Even a favorite tee shirt might have a UPF of 15, if it were actually rated.
I know for myself, I've never experienced sunburns through a "shirt" (at least what id define as a shirt) before – I might have added a freckle or two.
But for those in the sunnier parts of the world, have any of you gotten major sun burns wearing a typical ling sleeved shirt before?
Here's some good info:
http://m.rei.com/learn/expert-advice/sun-protection.htmlApr 28, 2014 at 10:48 pm #2097451
I use shirts that are in the five-ounce category. But they also have a much higher UPF rating. I just wonder of these lighter, and thus, lower-rated UPF shirts will work for a long trip where that's all that I'm wearing all day. Trips are either in Sierra's or in Southern California.Apr 28, 2014 at 10:59 pm #2097454
I have the echo long sleeve and have not been burned through it, though I haven't had it through a summer yet.
I read a lot of reviews before buying it and people said they had no problems with it even if they normally burned very easily.

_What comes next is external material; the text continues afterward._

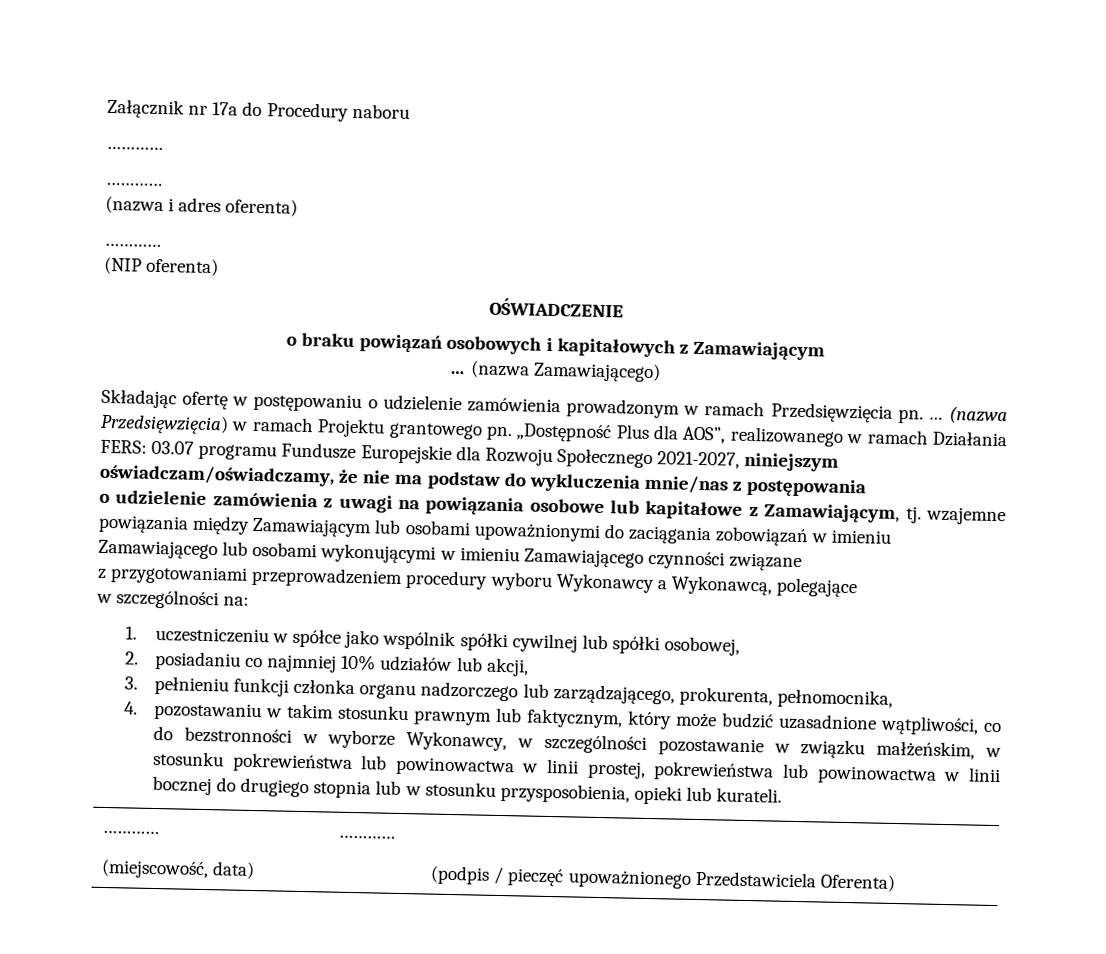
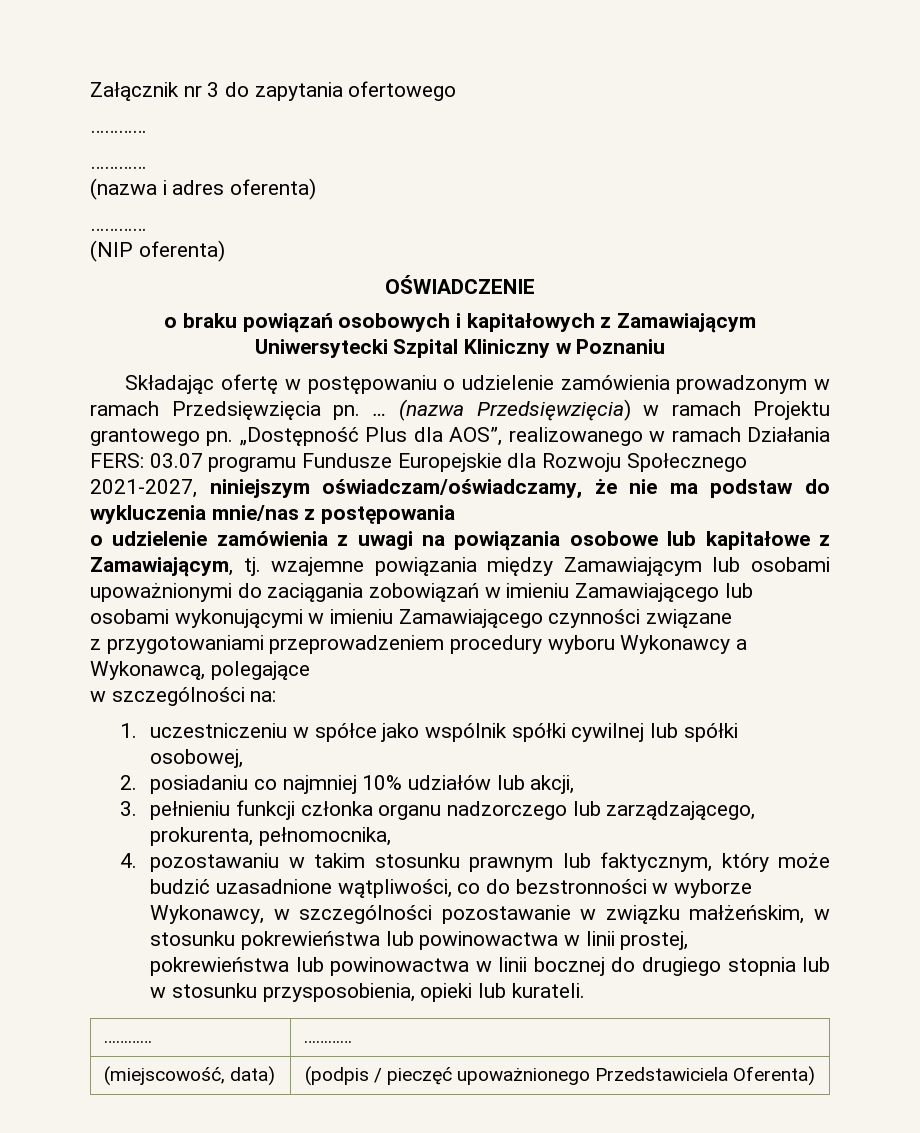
- Załącznik nr 17a do Procedury naboru
+ Załącznik nr 3 do zapytania ofertowego
- … (nazwa Zamawiającego)
+ Uniwersytecki Szpital Kliniczny w Poznaniu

For the record I grew up in Florida and I have never been burned through any shirt, and I do not have dark skin at all.
There are also some great deals on this shirt right now (on Amazon for one). I have picked up 3 of the short sleeves all for under $18 a piece because I love my long sleeve so much.Apr 29, 2014 at 10:04 pm #2097785
But I went to Amazon and found the Echo model to be $38 (some colors are much less and I did not notice this when I was there the first time). Did you Google to find the best deal? Didn't see the Duo at under $18 either. That shirt (my mistake, was thinking of the Torque) is a bit heavier and so of less interest to me since my shirts are in the weight range of the Duo. Thanks for the post.
edited for a bit of clarity. See () above. This is based on a reply several posts later.Apr 29, 2014 at 10:29 pm #2097791
You have to play around with the different colors to find a cheap price on amazon. For me the echo tee in supernova (orange) and echo duo tee in leaf/green were both under $18 in Large.
Also, the duo is just the echo tee with different color panels sewn in at the sides. It is all the same fabric and hence the same weight as the echo. Check OR's website if you don't believe me :PApr 30, 2014 at 3:56 pm #2098025
I bought 2 of the long-sleeve Echo Sentinel shirts yesterday for about $35. Just play around with the size and colors.Apr 30, 2014 at 6:01 pm #2098050
First, thanks for the reply. I do appreciate the info.
And secondly, I was wrong. I was mistaking the Echo for the Torque, which is 4.6 oz and more expensive.